Les deux époux comparaissent devant le tribunal de New York, deux jours après avoir été emmenés de force de Caracas lors d’une opération militaire ouvrant la voie au projet de Washington de contrôler le pays riche en pétrole. Quelques dizaines de partisans et opposants du président se sont massés aux abords du tribunal, se faisant face. Dans le même temps à Caracas, de nombreux députés ont scandé « Allez Nico » en soutien à leur président défait, lors de l’ouverture d’une nouvelle session de l’Assemblée nationale
Trump menace la présidente par intérim
Nicolás Maduro et son épouse sont visés aux Etats-Unis par un nouvel acte d’accusation publié samedi, aux côtés de quatre autres personnes – qui n’ont pas été arrêtées – dont le ministre vénézuélien de l’Intérieur, Diosdado Cabello, considéré comme l’un des hommes les plus puissants du pays, et le fils de Nicolás Maduro.

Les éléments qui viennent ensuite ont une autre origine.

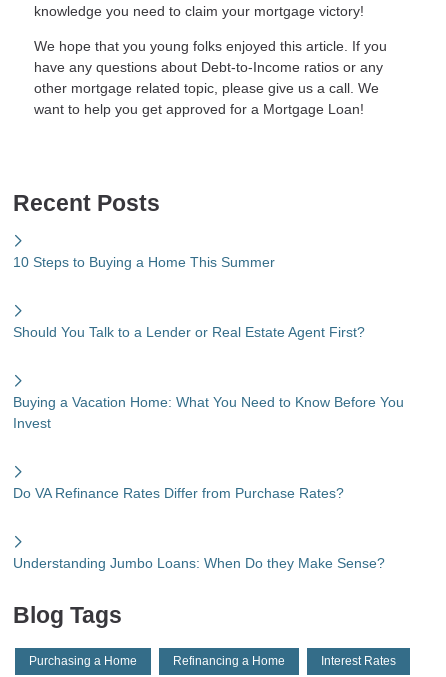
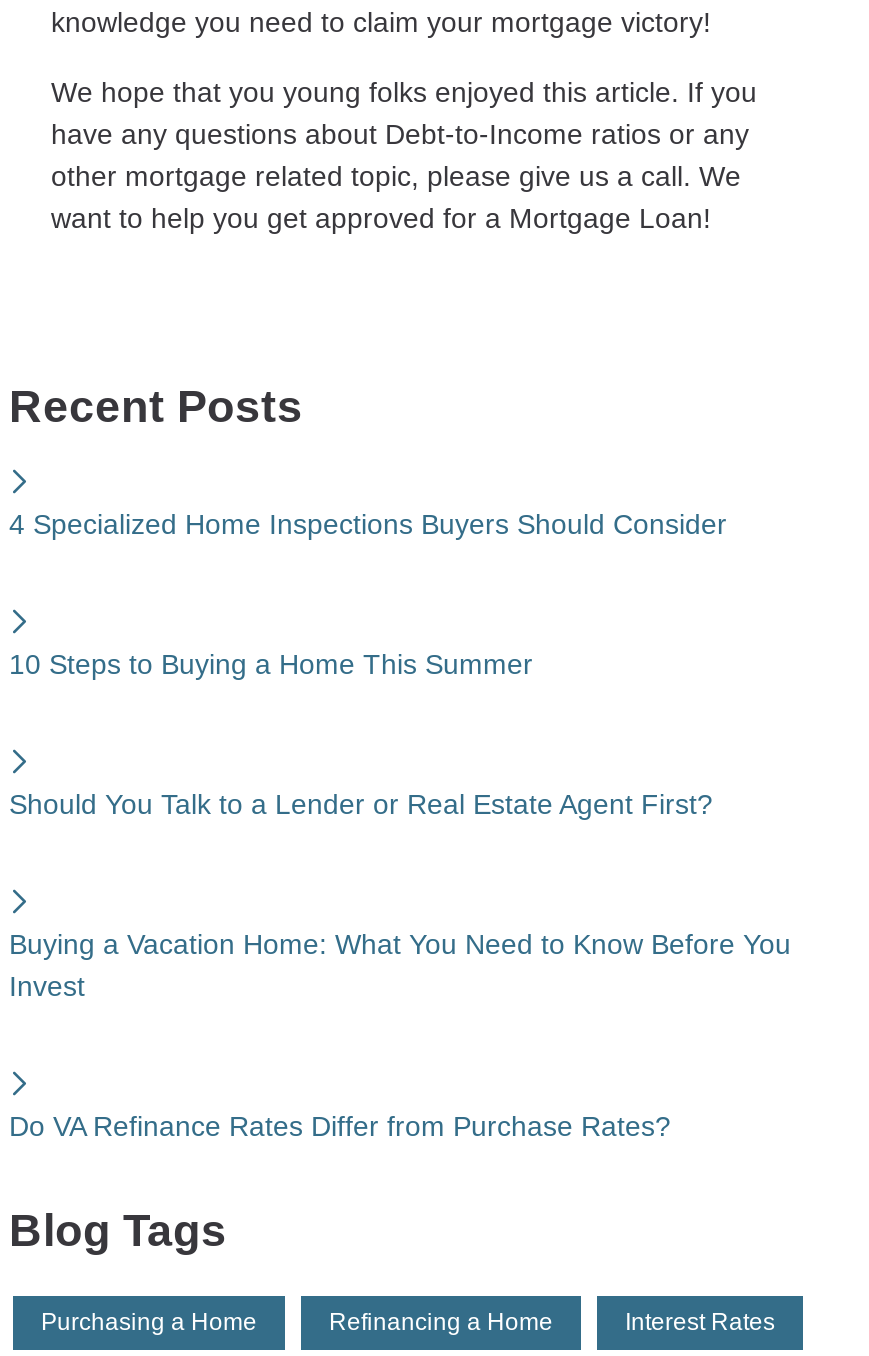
+ 4 Specialized Home Inspections Buyers Should Consider

moved down: 10 Steps to Buying a Home This Summer | Should You Talk to a Lender or Real Estate Agent First? | Buying a Vacation Home: What You Need to Know Before You | Invest | Do VA Refinance Rates Differ from Purchase Rates?

- Understanding Jumbo Loans: When Do they Make Sense?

Le leader vénézuélien était « à la tête d’un gouvernement corrompu et illégitime qui, depuis des décennies, a utilisé le pouvoir de l’Etat pour protéger et promouvoir des activités illégales, notamment le trafic de drogue. Ce trafic a enrichi et solidifié l’emprise de l’élite politique et militaire vénézuélienne », écrit l’acte d’accusation. Il est notamment accusé de s’être allié avec des mouvements de guérilla y compris colombiens, que Washington considère comme « terroristes », ainsi qu’à des cartels criminels pour « acheminer des tonnes de cocaïne vers les Etats-Unis ».
Sommée de se conformer aux volontés de Washington, Delcy Rodriguez, nommée dirigeante vénézuélienne par intérim à l’issue de la spectaculaire opération menée samedi par les forces spéciales américaines, a affiché sa volonté de coopérer avec les Etats-Unis dans le cadre de relations « équilibrées et respectueuses (…) fondées sur l’égalité souveraine et la non-ingérence ». Celle qui était la vice-présidente de Nicolás Maduro montre ainsi un premier signe d’ouverture envers Donald Trump, qui l’a mise en garde : « si elle ne fait pas ce qu’il faut », elle subira un sort pire que celui réservé au président déchu.